Web page revision data
================
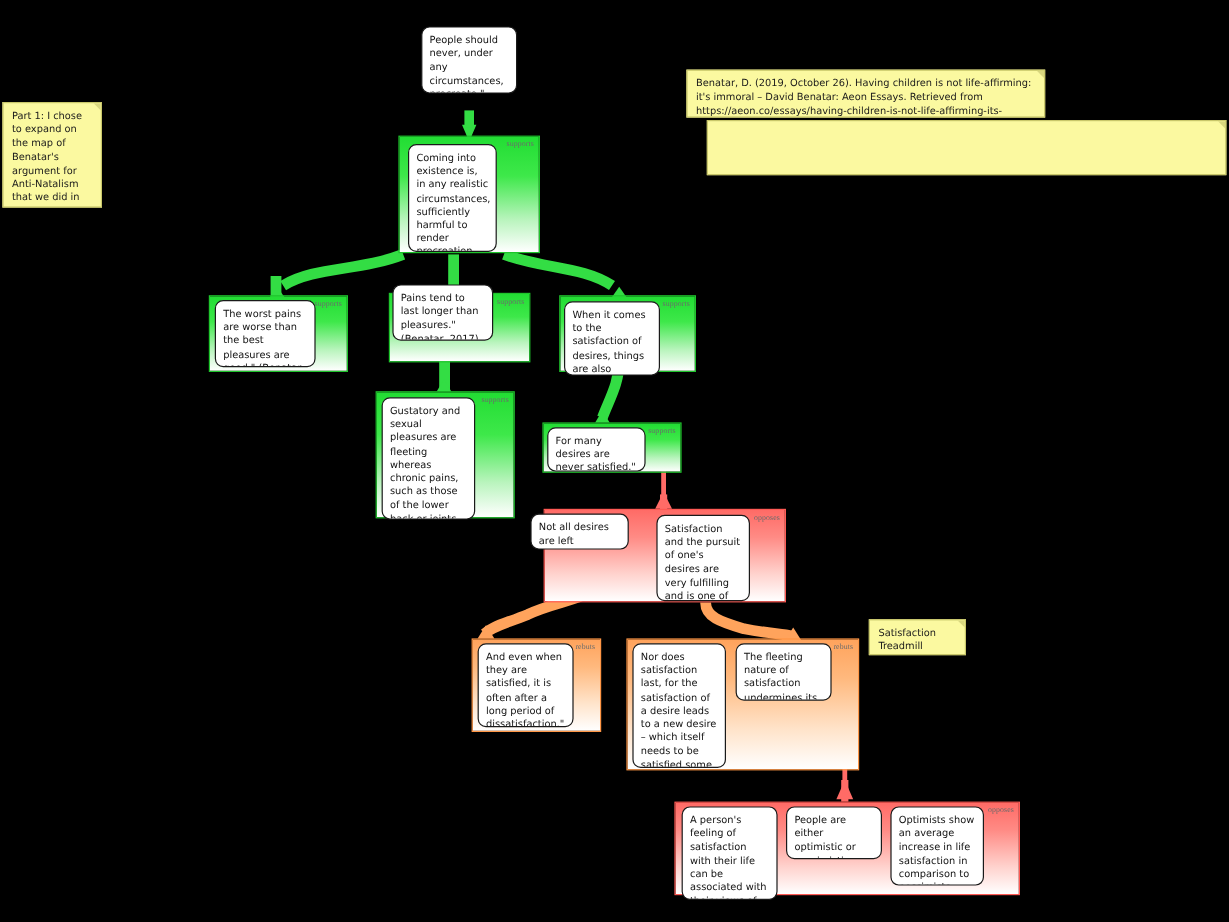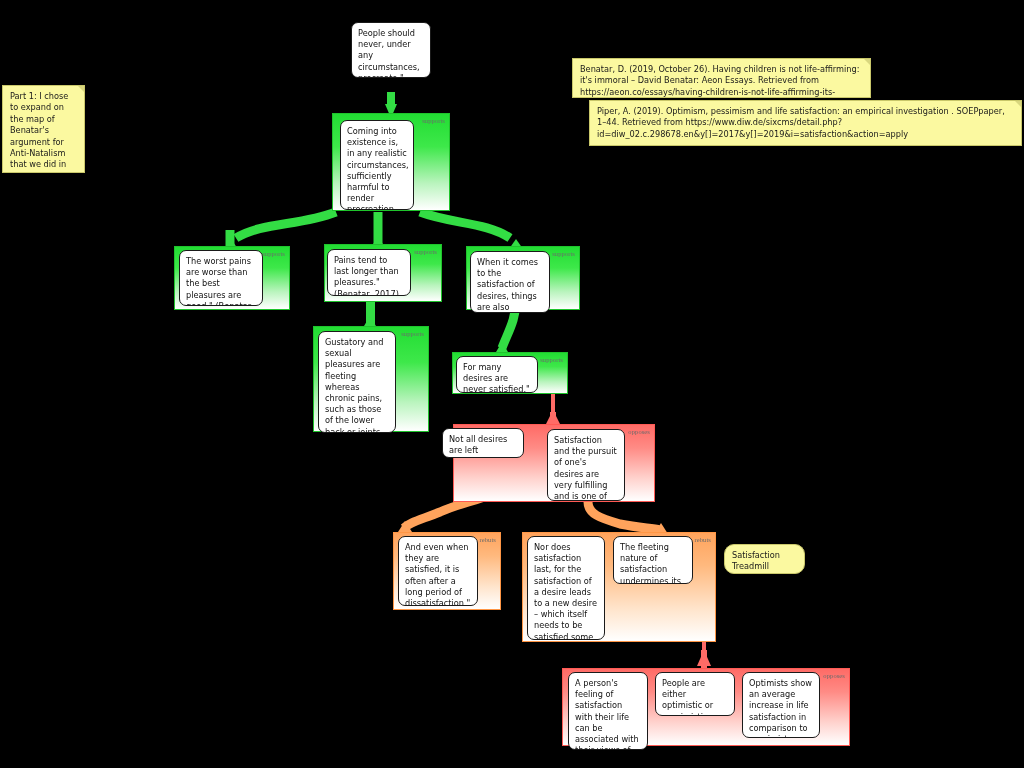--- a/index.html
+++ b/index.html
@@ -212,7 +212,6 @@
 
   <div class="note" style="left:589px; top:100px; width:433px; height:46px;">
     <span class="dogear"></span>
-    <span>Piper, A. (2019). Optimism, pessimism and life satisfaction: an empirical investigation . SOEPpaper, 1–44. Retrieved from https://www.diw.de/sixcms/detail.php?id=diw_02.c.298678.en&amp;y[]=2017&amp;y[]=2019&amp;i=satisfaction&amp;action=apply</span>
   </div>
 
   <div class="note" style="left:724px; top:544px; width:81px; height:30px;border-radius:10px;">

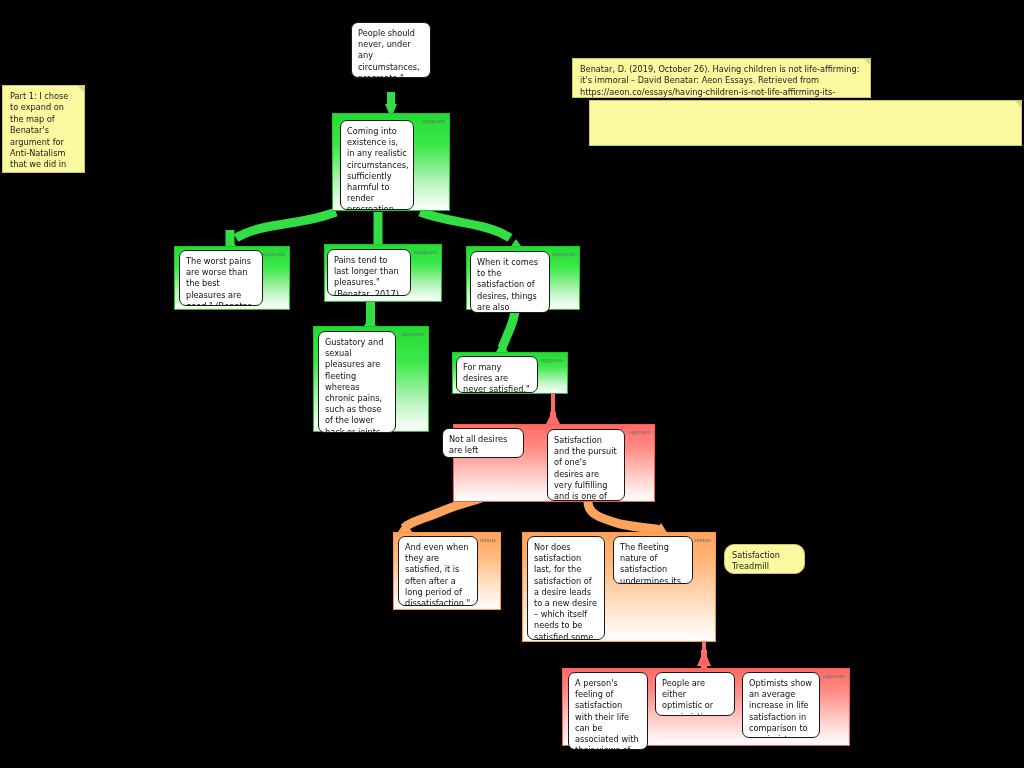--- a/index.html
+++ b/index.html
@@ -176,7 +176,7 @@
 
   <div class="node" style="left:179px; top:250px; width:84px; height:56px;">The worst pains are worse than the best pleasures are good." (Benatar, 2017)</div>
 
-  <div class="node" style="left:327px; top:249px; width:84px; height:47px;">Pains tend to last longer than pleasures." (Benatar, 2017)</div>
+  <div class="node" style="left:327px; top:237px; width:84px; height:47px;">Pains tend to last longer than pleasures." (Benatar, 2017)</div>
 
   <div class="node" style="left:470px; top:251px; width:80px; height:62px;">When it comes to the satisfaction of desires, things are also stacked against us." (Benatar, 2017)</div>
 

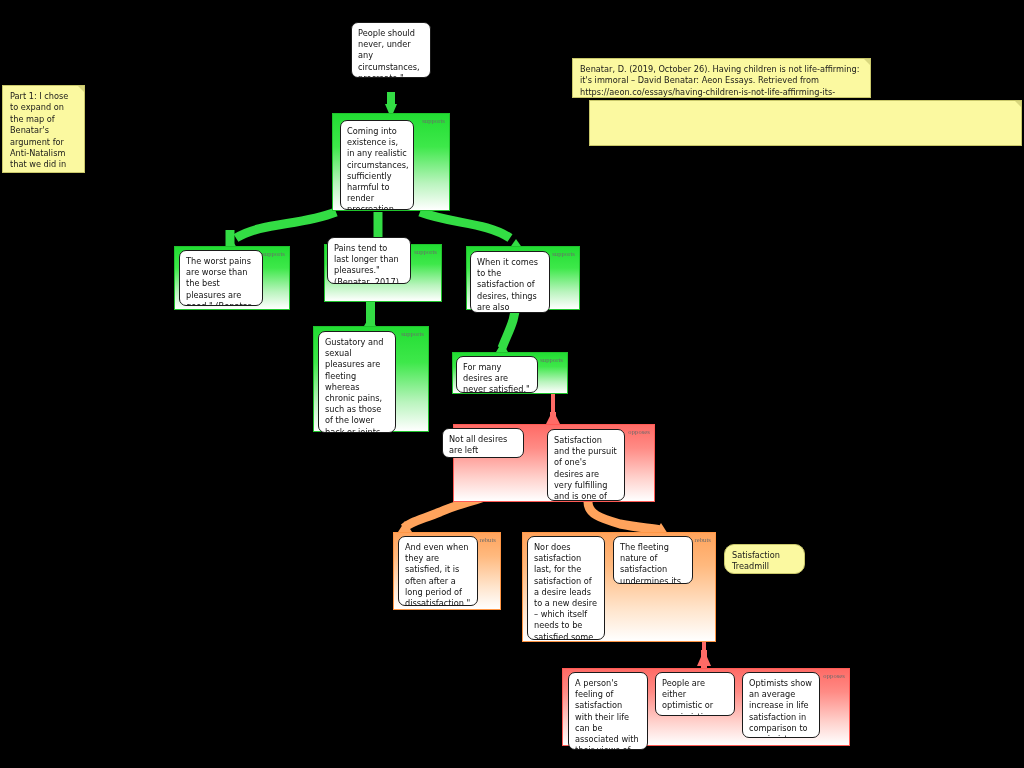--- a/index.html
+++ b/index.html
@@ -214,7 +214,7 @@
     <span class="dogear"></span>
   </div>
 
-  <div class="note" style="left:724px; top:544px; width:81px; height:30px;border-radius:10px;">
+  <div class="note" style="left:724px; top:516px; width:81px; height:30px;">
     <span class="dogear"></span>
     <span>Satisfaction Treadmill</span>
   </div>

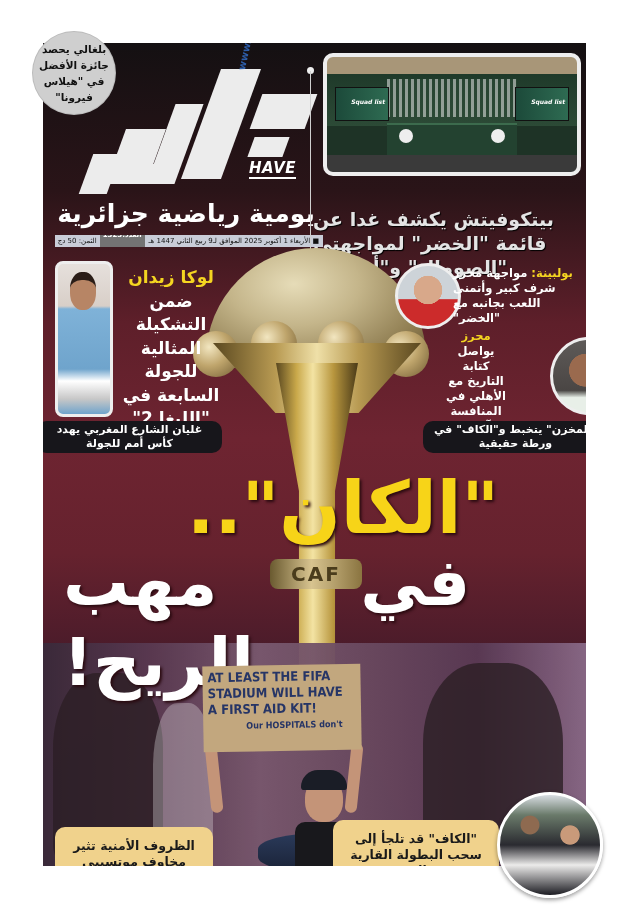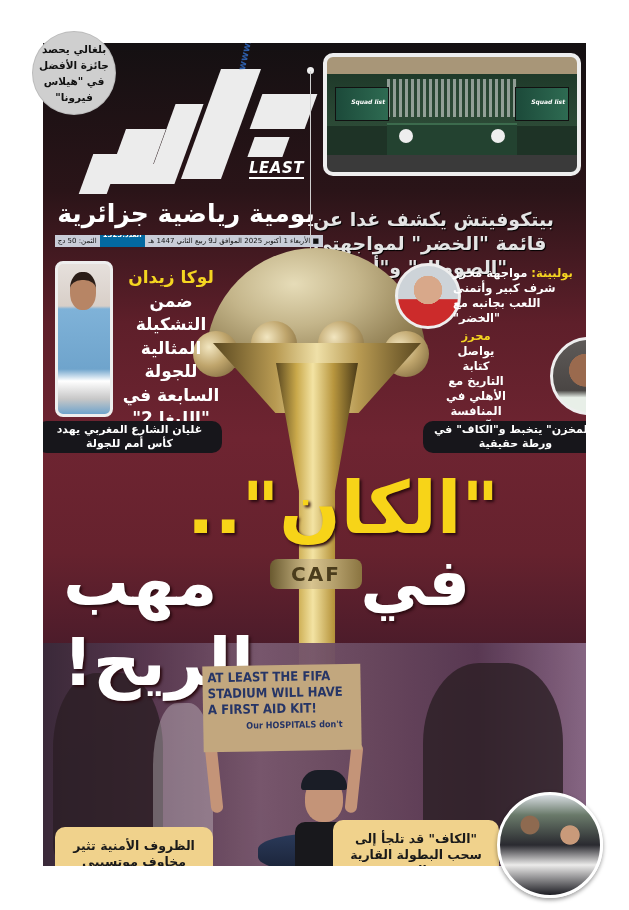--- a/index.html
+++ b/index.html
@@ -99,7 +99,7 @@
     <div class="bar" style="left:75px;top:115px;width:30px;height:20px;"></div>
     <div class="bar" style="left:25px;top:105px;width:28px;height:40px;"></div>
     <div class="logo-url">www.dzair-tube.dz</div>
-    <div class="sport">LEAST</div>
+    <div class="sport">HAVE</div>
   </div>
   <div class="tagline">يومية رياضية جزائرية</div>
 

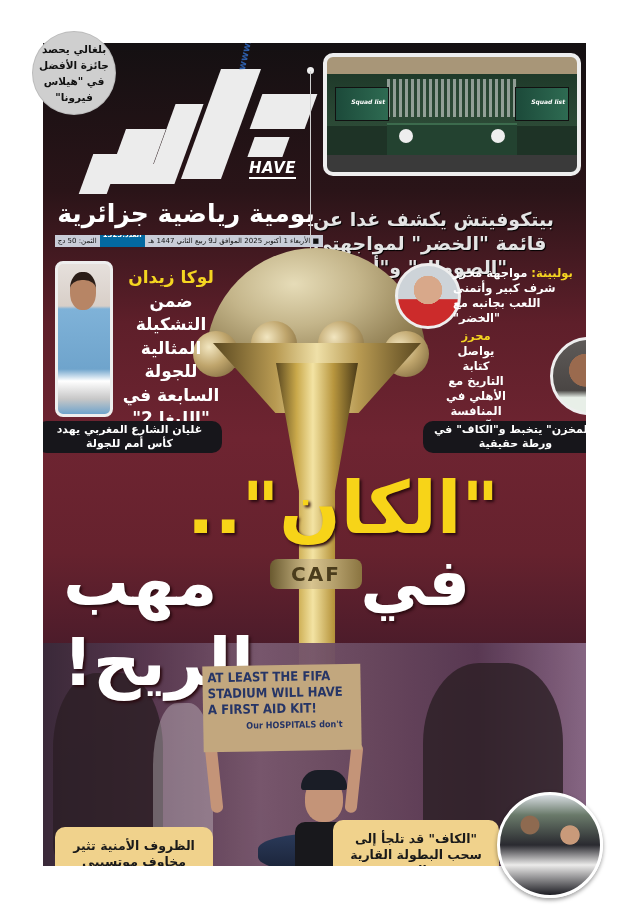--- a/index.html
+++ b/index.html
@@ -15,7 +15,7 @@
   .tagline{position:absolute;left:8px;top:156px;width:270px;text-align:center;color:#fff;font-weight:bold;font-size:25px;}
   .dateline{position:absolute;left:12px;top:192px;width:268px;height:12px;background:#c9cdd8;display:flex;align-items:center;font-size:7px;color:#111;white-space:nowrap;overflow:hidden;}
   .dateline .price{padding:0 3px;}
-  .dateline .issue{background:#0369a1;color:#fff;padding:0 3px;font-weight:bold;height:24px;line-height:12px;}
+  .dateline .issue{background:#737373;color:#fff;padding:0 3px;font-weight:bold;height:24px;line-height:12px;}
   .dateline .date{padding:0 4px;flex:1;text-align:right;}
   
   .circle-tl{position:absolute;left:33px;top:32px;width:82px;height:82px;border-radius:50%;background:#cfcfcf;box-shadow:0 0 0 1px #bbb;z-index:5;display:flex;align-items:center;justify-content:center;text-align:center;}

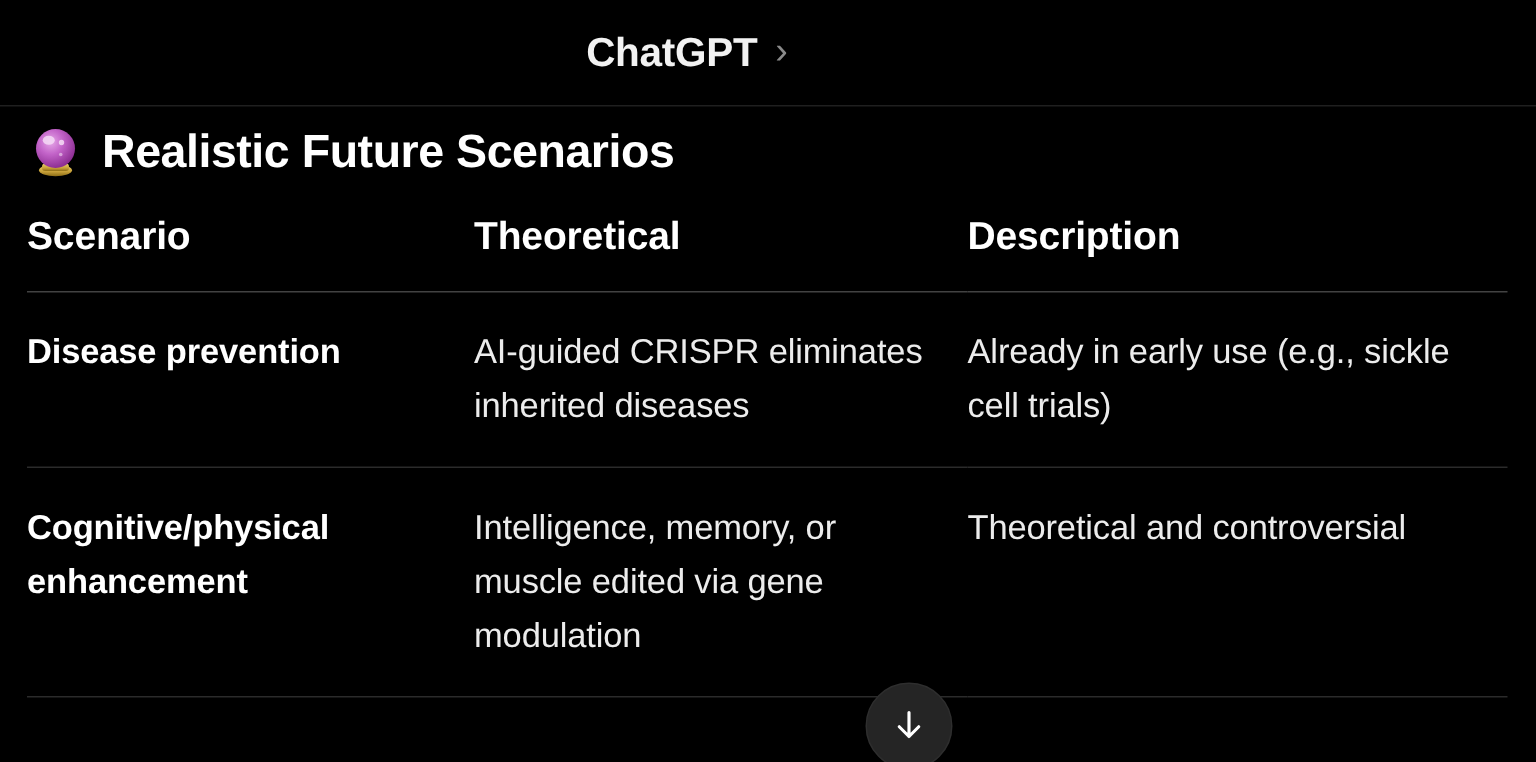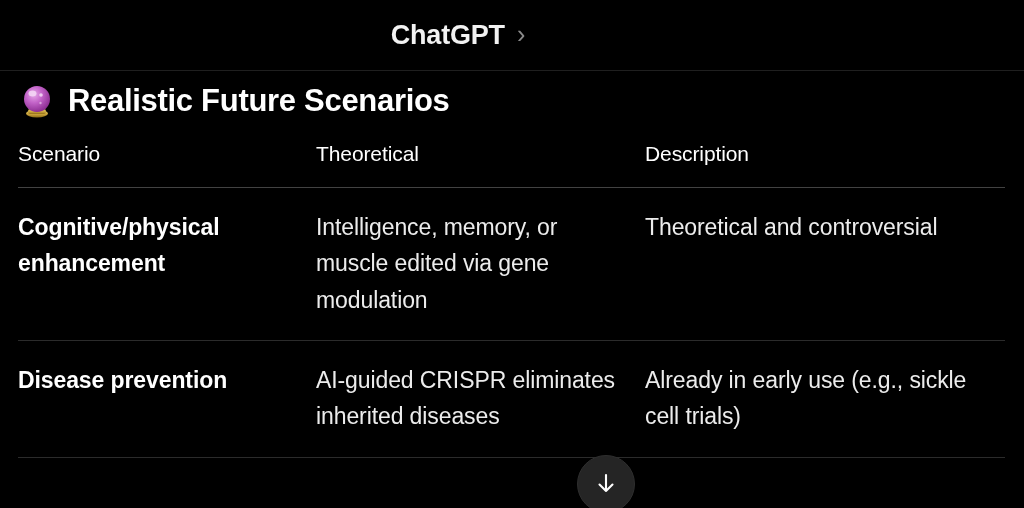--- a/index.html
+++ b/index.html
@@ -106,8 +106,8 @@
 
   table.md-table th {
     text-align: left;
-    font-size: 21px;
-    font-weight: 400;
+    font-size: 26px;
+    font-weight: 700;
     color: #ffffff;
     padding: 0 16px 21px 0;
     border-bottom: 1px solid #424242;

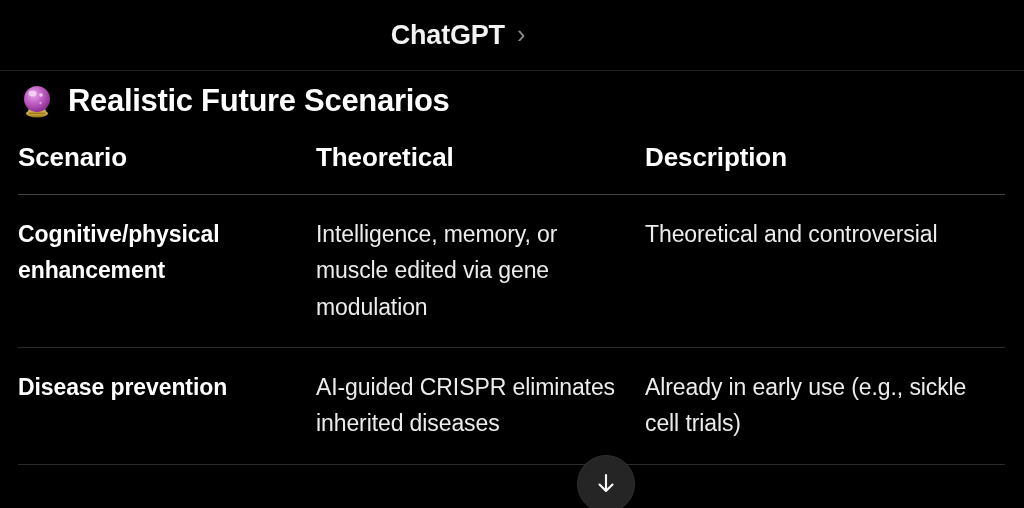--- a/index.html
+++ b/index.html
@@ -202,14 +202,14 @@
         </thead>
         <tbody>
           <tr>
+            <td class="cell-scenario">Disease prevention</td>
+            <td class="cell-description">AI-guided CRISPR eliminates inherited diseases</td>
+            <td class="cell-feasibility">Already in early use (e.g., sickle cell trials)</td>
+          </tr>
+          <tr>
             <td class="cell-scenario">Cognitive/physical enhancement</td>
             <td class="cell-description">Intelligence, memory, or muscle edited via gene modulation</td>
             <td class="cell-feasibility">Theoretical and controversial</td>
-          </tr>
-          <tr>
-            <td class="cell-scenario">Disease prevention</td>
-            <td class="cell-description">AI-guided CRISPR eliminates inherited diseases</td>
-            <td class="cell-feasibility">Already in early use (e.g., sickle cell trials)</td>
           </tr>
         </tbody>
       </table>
================
■ EXERCISE REQUIREMENTS ■
Every record above should reappear exactly, with the pictures gone.

■ EXERCISE RESULT ■
--- a/index.html
+++ b/index.html
@@ -212,7 +212,6 @@
 
   <div class="note" style="left:589px; top:100px; width:433px; height:46px;">
     <span class="dogear"></span>
-    <span>Piper, A. (2019). Optimism, pessimism and life satisfaction: an empirical investigation . SOEPpaper, 1–44. Retrieved from https://www.diw.de/sixcms/detail.php?id=diw_02.c.298678.en&amp;y[]=2017&amp;y[]=2019&amp;i=satisfaction&amp;action=apply</span>
   </div>
 
   <div class="note" style="left:724px; top:544px; width:81px; height:30px;border-radius:10px;">

--- a/index.html
+++ b/index.html
@@ -176,7 +176,7 @@
 
   <div class="node" style="left:179px; top:250px; width:84px; height:56px;">The worst pains are worse than the best pleasures are good." (Benatar, 2017)</div>
 
-  <div class="node" style="left:327px; top:249px; width:84px; height:47px;">Pains tend to last longer than pleasures." (Benatar, 2017)</div>
+  <div class="node" style="left:327px; top:237px; width:84px; height:47px;">Pains tend to last longer than pleasures." (Benatar, 2017)</div>
 
   <div class="node" style="left:470px; top:251px; width:80px; height:62px;">When it comes to the satisfaction of desires, things are also stacked against us." (Benatar, 2017)</div>
 

--- a/index.html
+++ b/index.html
@@ -214,7 +214,7 @@
     <span class="dogear"></span>
   </div>
 
-  <div class="note" style="left:724px; top:544px; width:81px; height:30px;border-radius:10px;">
+  <div class="note" style="left:724px; top:516px; width:81px; height:30px;">
     <span class="dogear"></span>
     <span>Satisfaction Treadmill</span>
   </div>

--- a/index.html
+++ b/index.html
@@ -99,7 +99,7 @@
     <div class="bar" style="left:75px;top:115px;width:30px;height:20px;"></div>
     <div class="bar" style="left:25px;top:105px;width:28px;height:40px;"></div>
     <div class="logo-url">www.dzair-tube.dz</div>
-    <div class="sport">LEAST</div>
+    <div class="sport">HAVE</div>
   </div>
   <div class="tagline">يومية رياضية جزائرية</div>
 

--- a/index.html
+++ b/index.html
@@ -15,7 +15,7 @@
   .tagline{position:absolute;left:8px;top:156px;width:270px;text-align:center;color:#fff;font-weight:bold;font-size:25px;}
   .dateline{position:absolute;left:12px;top:192px;width:268px;height:12px;background:#c9cdd8;display:flex;align-items:center;font-size:7px;color:#111;white-space:nowrap;overflow:hidden;}
   .dateline .price{padding:0 3px;}
-  .dateline .issue{background:#0369a1;color:#fff;padding:0 3px;font-weight:bold;height:24px;line-height:12px;}
+  .dateline .issue{background:#737373;color:#fff;padding:0 3px;font-weight:bold;height:24px;line-height:12px;}
   .dateline .date{padding:0 4px;flex:1;text-align:right;}
   
   .circle-tl{position:absolute;left:33px;top:32px;width:82px;height:82px;border-radius:50%;background:#cfcfcf;box-shadow:0 0 0 1px #bbb;z-index:5;display:flex;align-items:center;justify-content:center;text-align:center;}

--- a/index.html
+++ b/index.html
@@ -106,8 +106,8 @@
 
   table.md-table th {
     text-align: left;
-    font-size: 21px;
-    font-weight: 400;
+    font-size: 26px;
+    font-weight: 700;
     color: #ffffff;
     padding: 0 16px 21px 0;
     border-bottom: 1px solid #424242;

--- a/index.html
+++ b/index.html
@@ -202,14 +202,14 @@
         </thead>
         <tbody>
           <tr>
+            <td class="cell-scenario">Disease prevention</td>
+            <td class="cell-description">AI-guided CRISPR eliminates inherited diseases</td>
+            <td class="cell-feasibility">Already in early use (e.g., sickle cell trials)</td>
+          </tr>
+          <tr>
             <td class="cell-scenario">Cognitive/physical enhancement</td>
             <td class="cell-description">Intelligence, memory, or muscle edited via gene modulation</td>
             <td class="cell-feasibility">Theoretical and controversial</td>
-          </tr>
-          <tr>
-            <td class="cell-scenario">Disease prevention</td>
-            <td class="cell-description">AI-guided CRISPR eliminates inherited diseases</td>
-            <td class="cell-feasibility">Already in early use (e.g., sickle cell trials)</td>
           </tr>
         </tbody>
       </table>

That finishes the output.